Chuck Hagel and the Jews


Two e-mails I thought were worth answering:
The first:

You know supporting Chuck Hagel as you do (even in a backhanded way) means you're in the company of vicious anti-Semites and haters. I thought you should know that.

Yes, I know that. There are plenty of people (on the Internet, at least) who want Hagel as secretary of defense so that he will punish Israel. There are others who want him in order to prove that "Jewish power" in Washington is in eclipse. I get all that. But I can't let anti-Semites dictate the terms of this debate. I think Israel is heading down a dangerous path, toward its own, eventual dissolution, because it refuses to contemplate even unilateral half-measures that could lay the groundwork for a Palestinian state. I've been arguing for years that the settlers are the vanguard of binationalism, and now they're closer to the center of power than ever before.

I've spoken to Chuck Hagel in the past. He is not a hater of Israel. On the other hand, he, like Bob Gates, the former secretary of defense, might be able to look Netanyahu in the eye and demand an explanation for the Israeli government's actions on the West Bank. And yes, I'm disgusted by some of those of these new Hagelians. I know they wish Israel ill. But they shouldn't shape this debate, anymore than Hamas should shape this debate.

The second:

Don't you think it's dangerous for groups like the American Jewish Committee and the ADL, etc., to get so identified with stopping Hagel, to associate Jews with this cause? Couldn't this backfire?

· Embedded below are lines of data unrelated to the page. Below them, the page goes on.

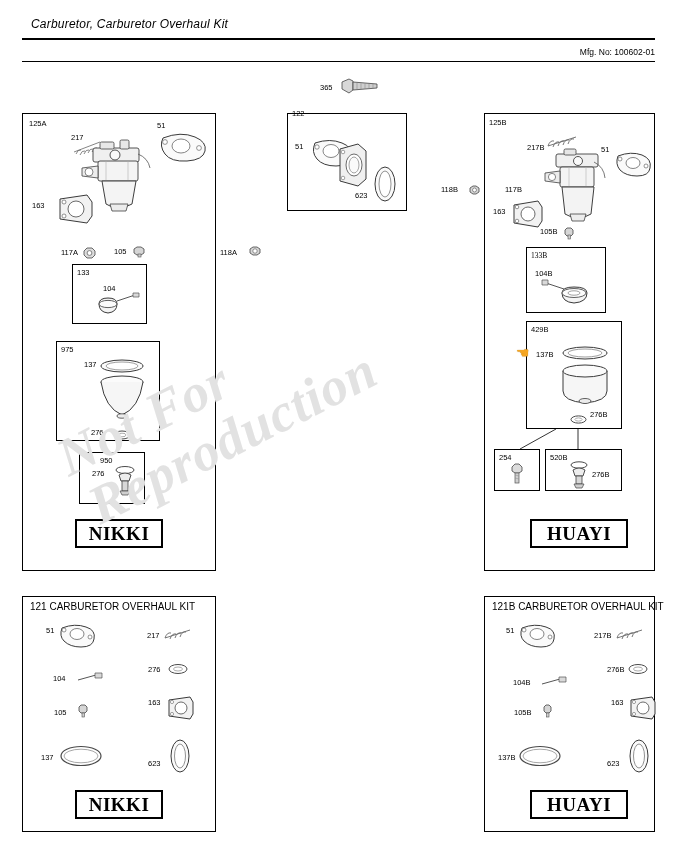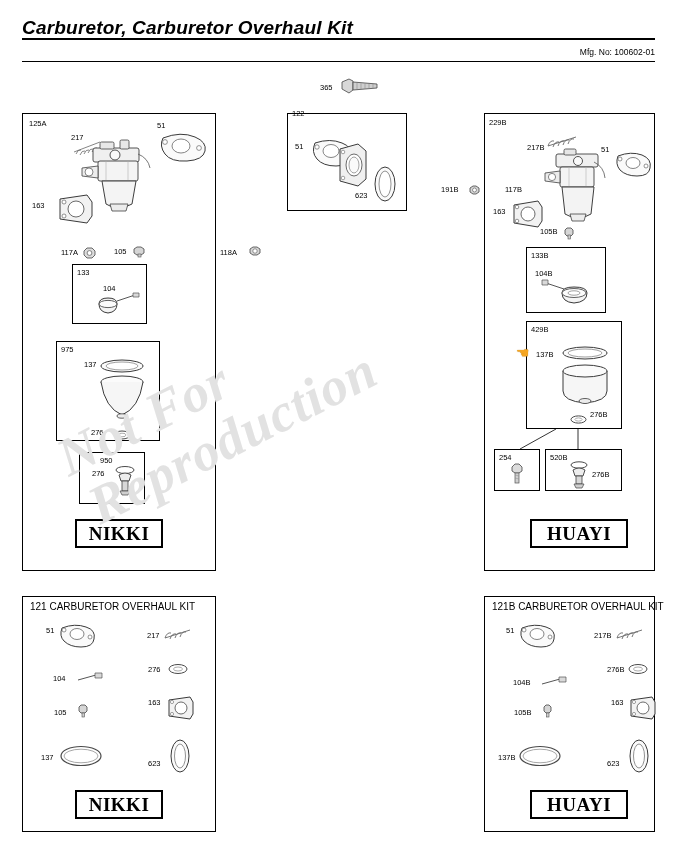"Carburetor, Carburetor Overhaul Kit" .page-title { font-size: 19px -> 12px; font-weight: bold -> normal; left: 22px -> 31px }
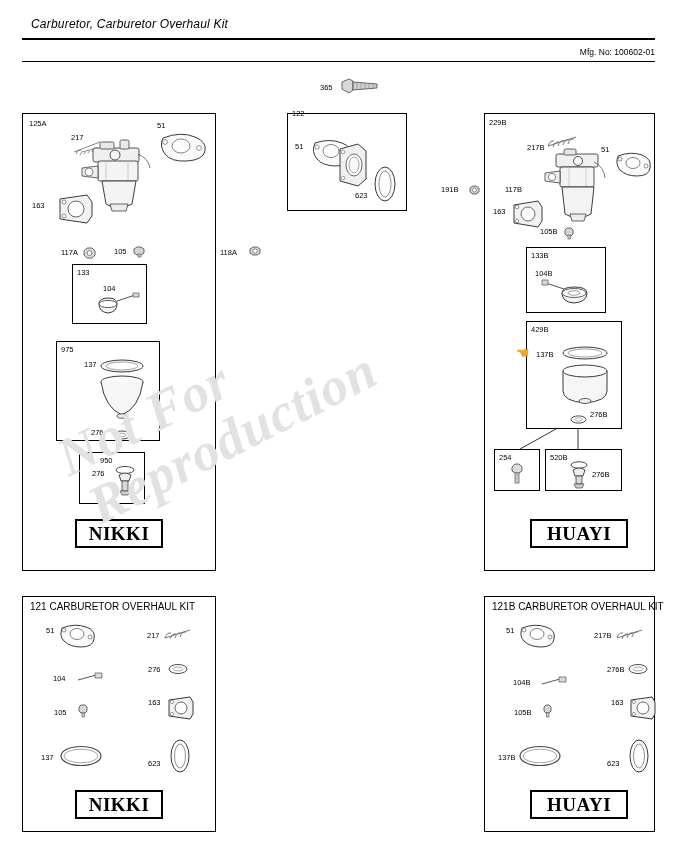"229B" div.box-label { text: 229B -> 125B }
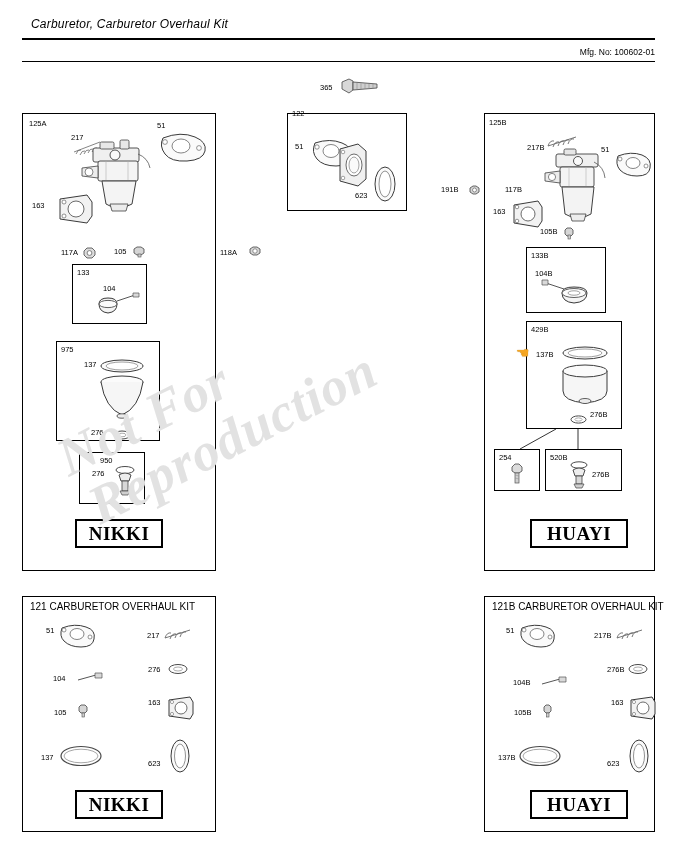"191B" div.callout { text: 191B -> 118B }
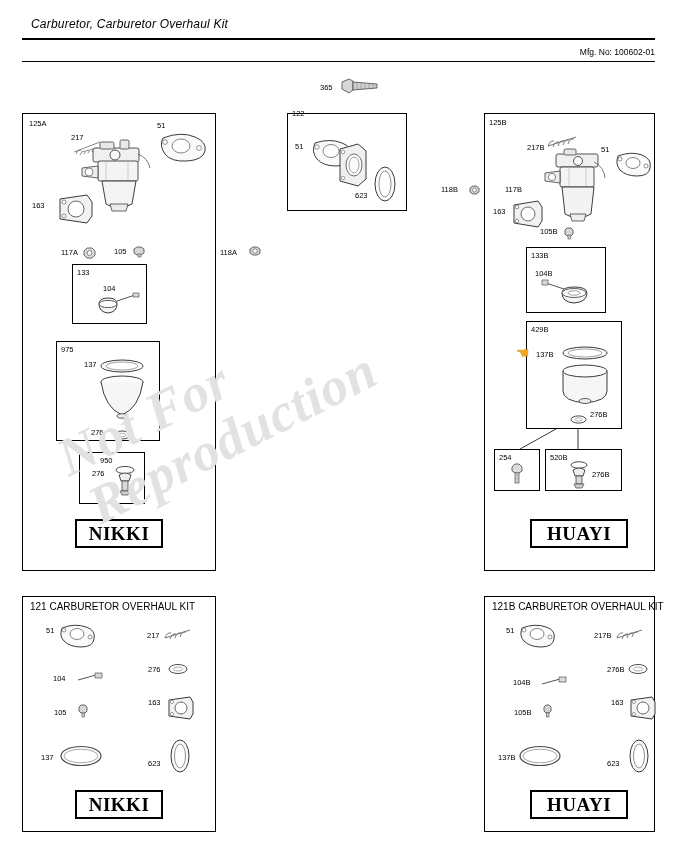"133B" div.box-label { font-family: none -> Liberation Serif, serif }
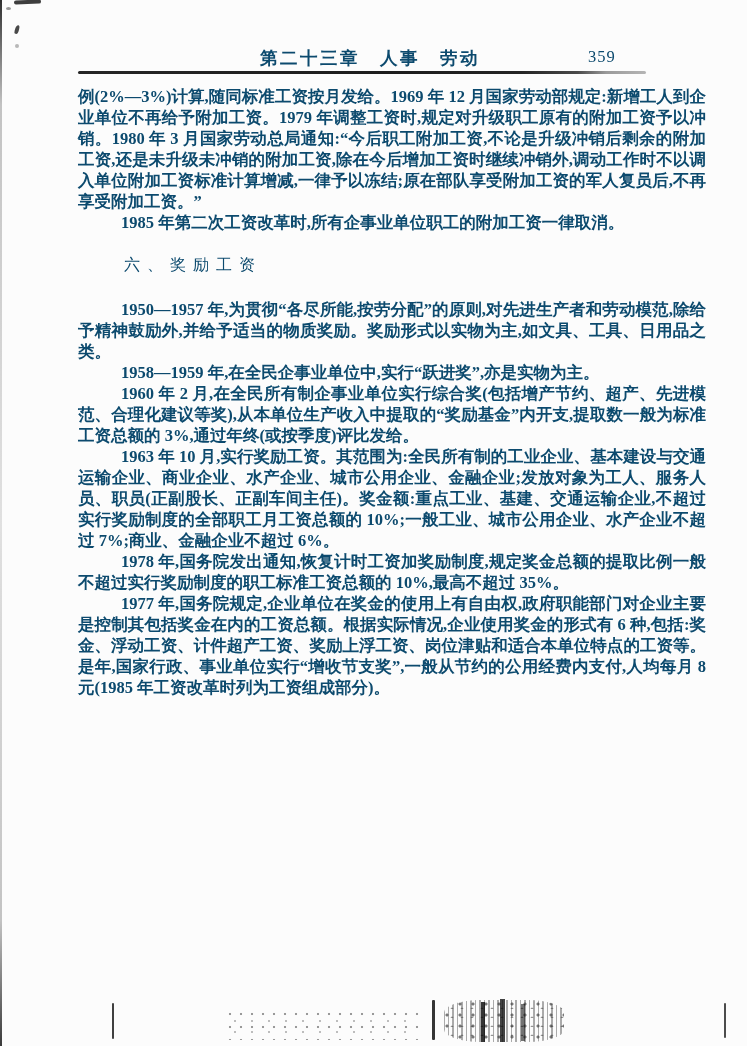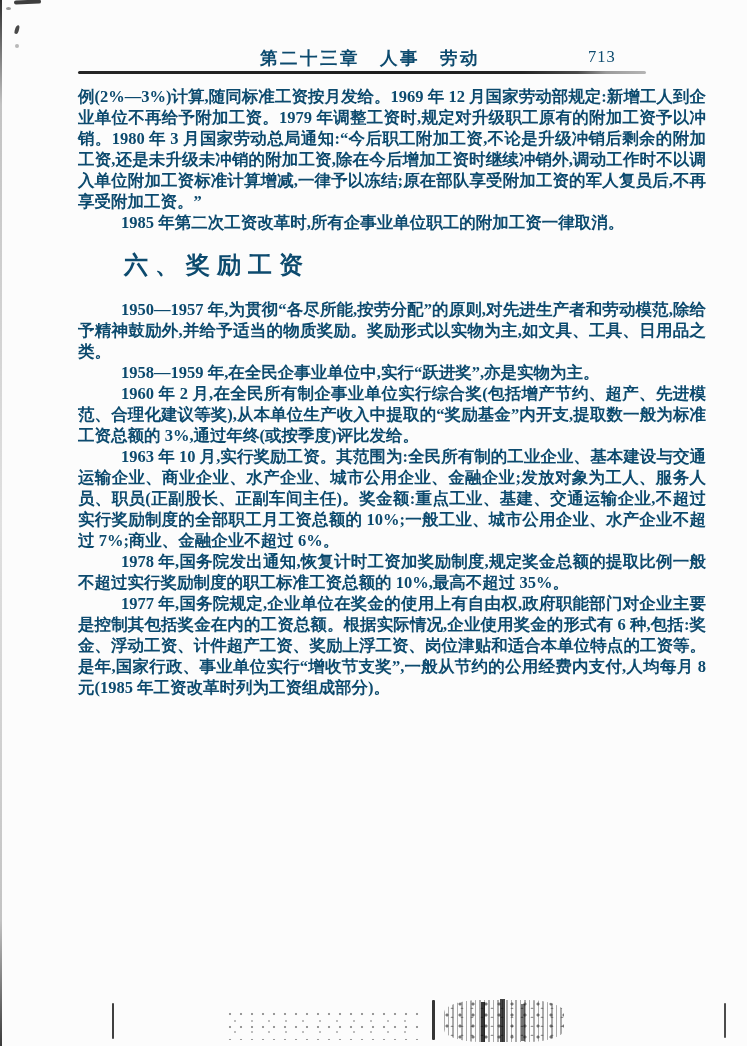"713" div.page-number { text: 713 -> 359 }
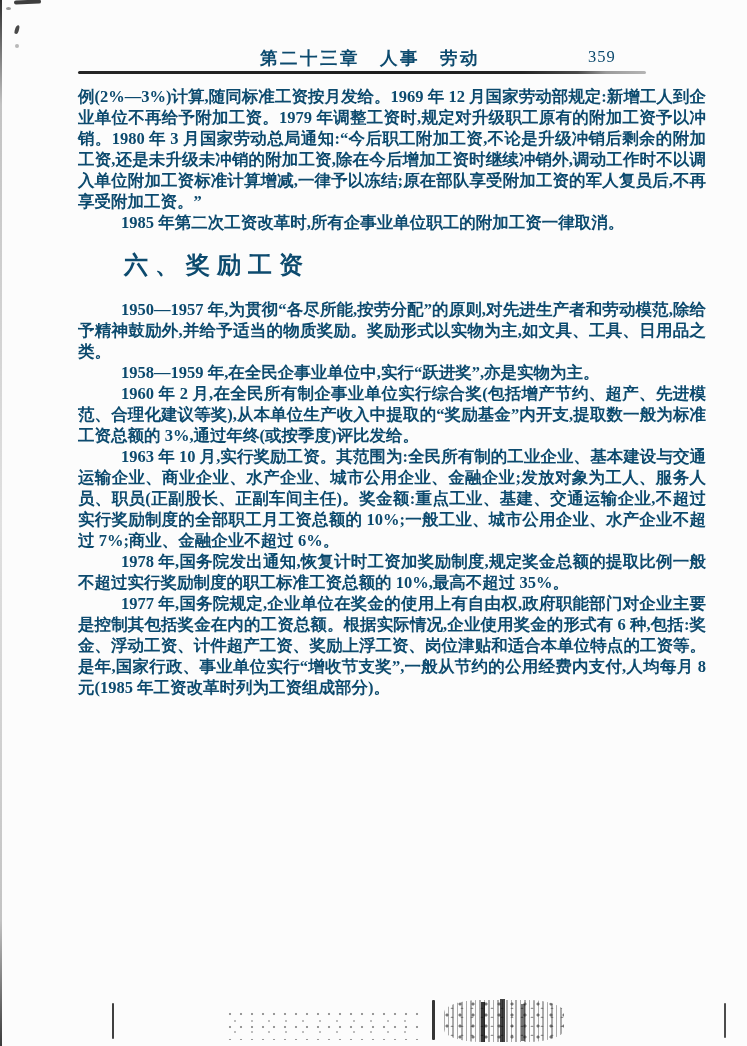"六、奖励工资" .section-heading { font-size: 24px -> 16px; font-weight: 700 -> 400 }
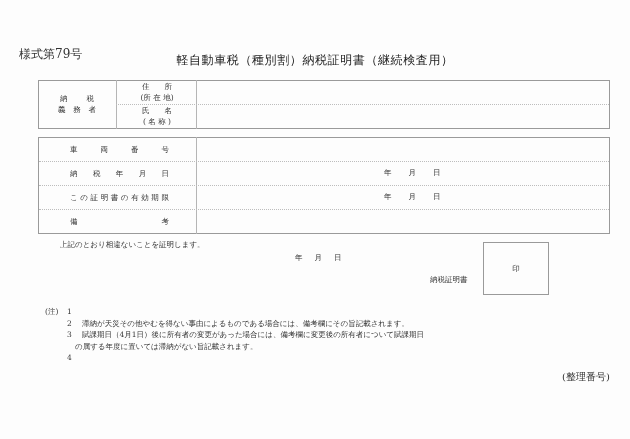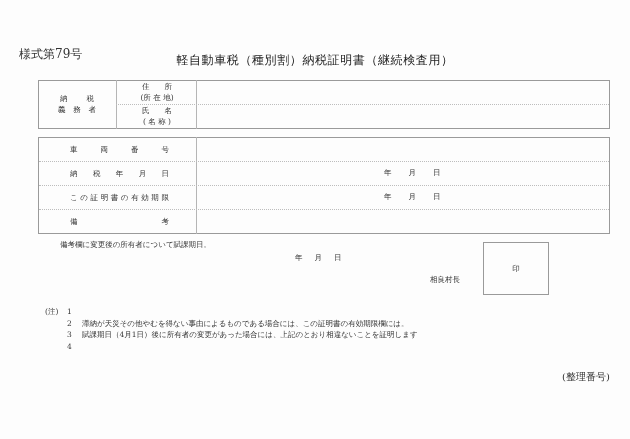"備考欄に変更後の所有者について賦課期日。" div.abs { text: 備考欄に変更後の所有者について賦課期日 -> 上記のとおり相違ないことを証明します }
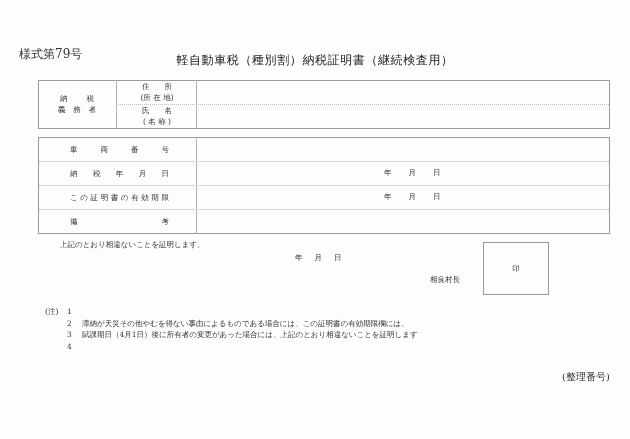"相良村長" div.abs { text: 相良村長 -> 納税証明書 }
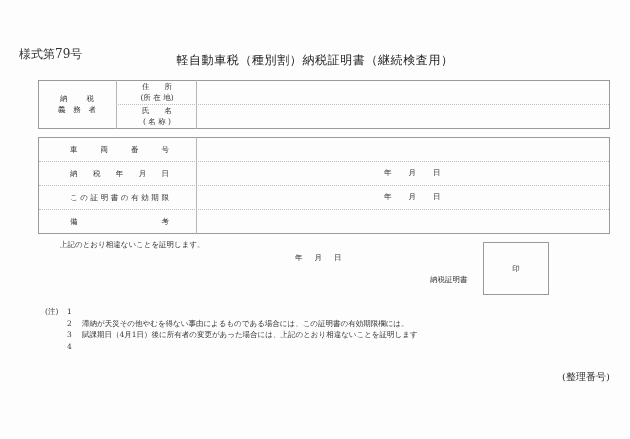"滞納が天災その他やむを得ない事由によるものである場合には、この証明書の有効期限欄" span { text: この証明書の有効期限欄には -> 備考欄にその旨記載されます }
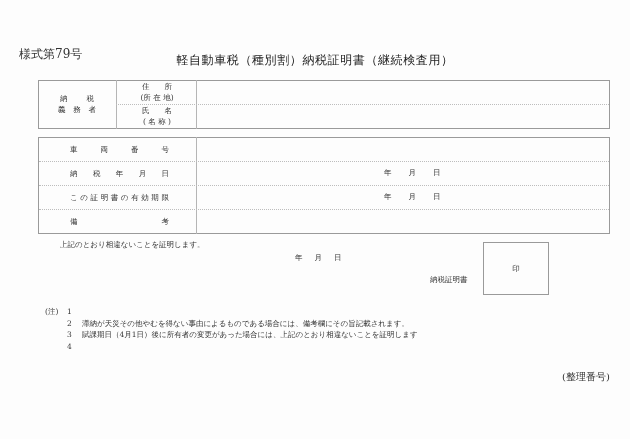"賦課期日（4月1日）後に所有者の変更があった場合には、上記のとおり相違ないことを" span { text: 上記のとおり相違ないことを証明します -> 備考欄に変更後の所有者について賦課期日 }
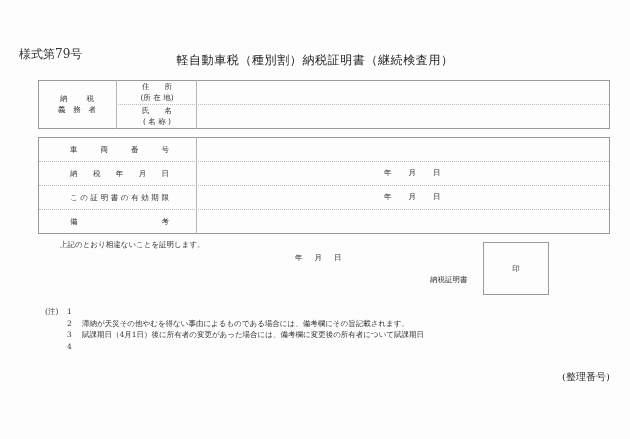"の属する年度に置いては滞納がない旨記載されます。" div.row { html: none -> <div> <span>の属する年度に置いては滞納がない旨記載されます。</span> </div> }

Jews are unpopular when they're powerless. They're unpopular when they're powerful. They might as well be powerful, no? Do you think Stephen Walt is going to suddenly like Jews when Jewish groups lose whatever political influence they have?  I don't have any problem with groups of American citizens expressing their opinions about potential cabinet nominees. And I would also note that many mainstream Jewish groups, and pro-Israel groups, are expressing their issues with Chuck Hagel without calling him an anti-Semite. So advocate away, I say.

My issue is different. If mainstream American Jewish leaders would go to Israel and explain to the current Israeli leadership that it must find a way out of the current impasse, and must re-order its priorities, I would be very happy. There are many people around the world with their knives out for the Jewish state, because it's a Jewish state. That's just the way it is. Israel has to figure out the smartest way to counteract the ancient, bestial urge to eliminate to hurt Jews. Lately, it has not been very good at coming up with a plan. This is the main issue for me. Today's path leads, eventually, to pariah status, and a small state like Israel can't survive  as a pariah.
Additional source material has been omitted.